The Invention of Science
A New History of the Scientific Revolution
David Wootton, James Langton
A companion to such acclaimed works as The Age of Wonder and Darwin's Ghosts, a groundbreaking examination of the greatest event in history, the Scientific Revolution, and how it came to change the way we understand our world.
We live in a world transformed by scientific discovery. Yet today, science and its practitioners have come under political attack. In this fascinating history spanning continents and centuries, historian David Wootton offers a lively defense of science, revealing why the Scientific Revolution was truly the greatest event in our history.
The Invention of Science goes back five hundred years in time to chronicle this crucial transformation, exploring the factors that led to its birth and the people who made it happen. Wootton argues that the Scientific Revolution was actually five separate yet concurrent events that developed independently, but came to intersect and create a new world view. Here are the brilliant iconoclasts-Galileo, Copernicus, Brahe, Newton, and many more curious minds from across Europe-whose studies of the natural world challenged centuries of religious orthodoxy and ingrained superstition.

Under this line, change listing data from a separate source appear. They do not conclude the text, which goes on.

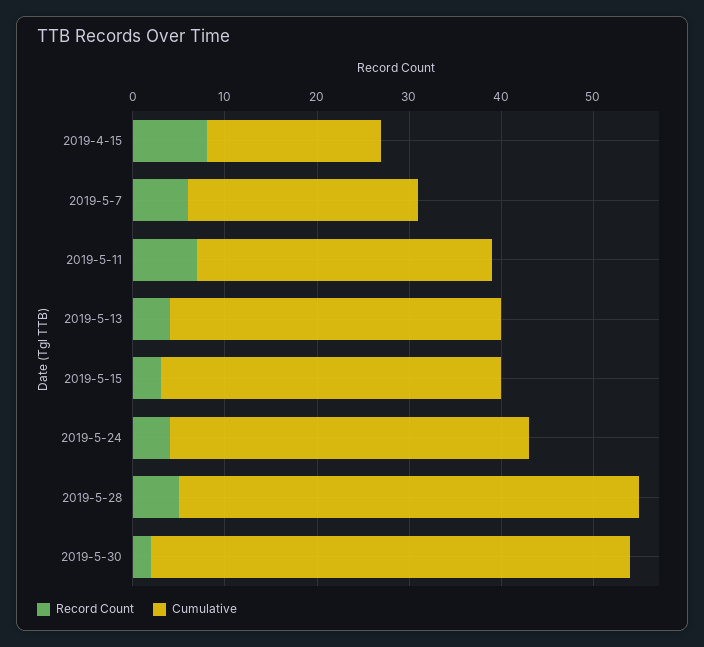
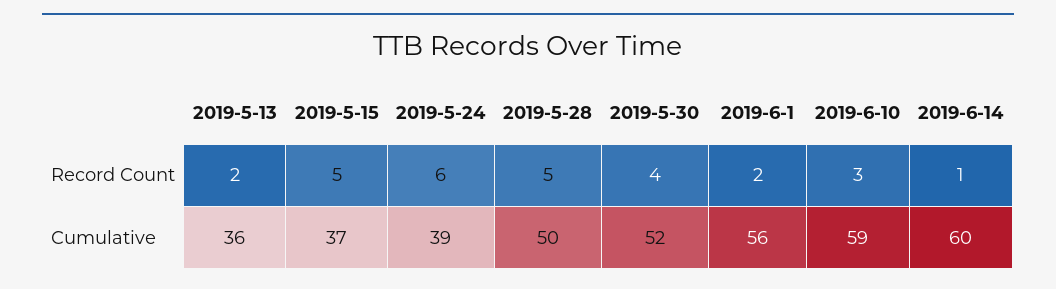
Record Count, 2019-4-15: 8 -> none
Cumulative, 2019-4-15: 19 -> none
Record Count, 2019-5-7: 6 -> none
Cumulative, 2019-5-7: 25 -> none
Record Count, 2019-5-11: 7 -> none
Cumulative, 2019-5-11: 32 -> none
Record Count, 2019-5-13: 4 -> 2
Record Count, 2019-5-15: 3 -> 5
Record Count, 2019-5-24: 4 -> 6
Record Count, 2019-5-30: 2 -> 4
Record Count, 2019-6-1: none -> 2
Record Count, 2019-6-10: none -> 3
Record Count, 2019-6-14: none -> 1
Cumulative, 2019-6-1: none -> 56
Cumulative, 2019-6-10: none -> 59
Cumulative, 2019-6-14: none -> 60

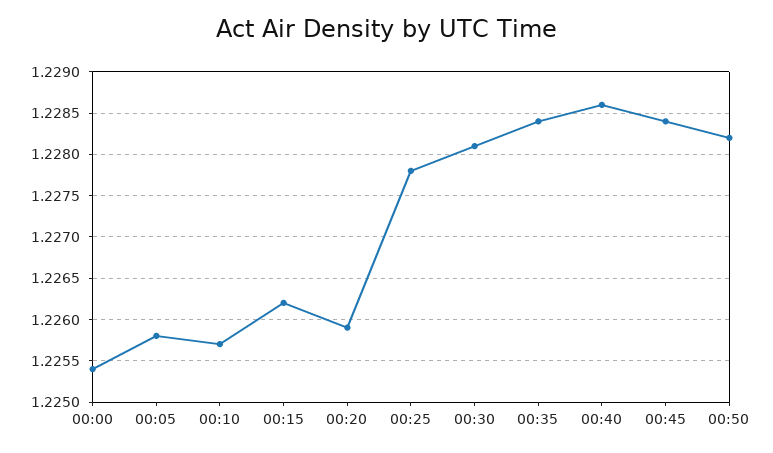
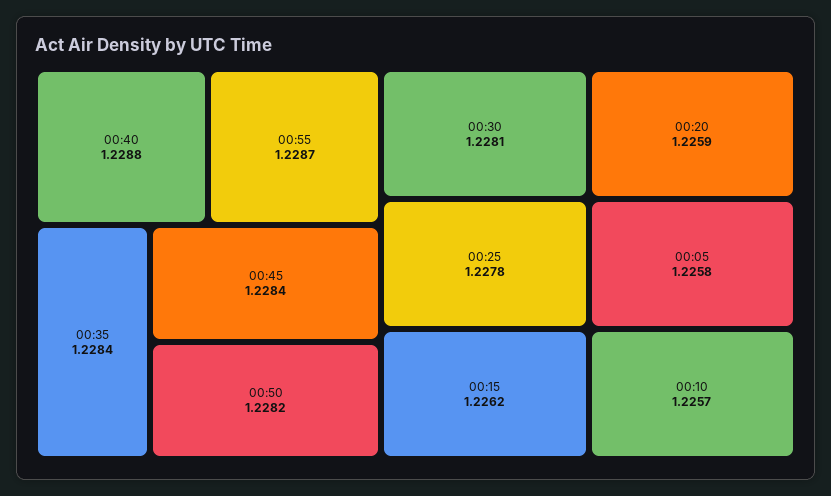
00:00: 1.2254 -> none
00:40: 1.2286 -> 1.2288
00:55: none -> 1.2287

From gunpowder technology, the discovery of the new world, movable type printing, perspective painting, and the telescope to the practice of conducting experiments, the laws of nature, and the concept of the fact, Wootton shows how these discoveries codified into a social construct and a system of ideas about truth, knowledge, and progress. Ultimately, he makes clear the link between scientific discovery and the rise of industrialization-and the birth of the modern world we know.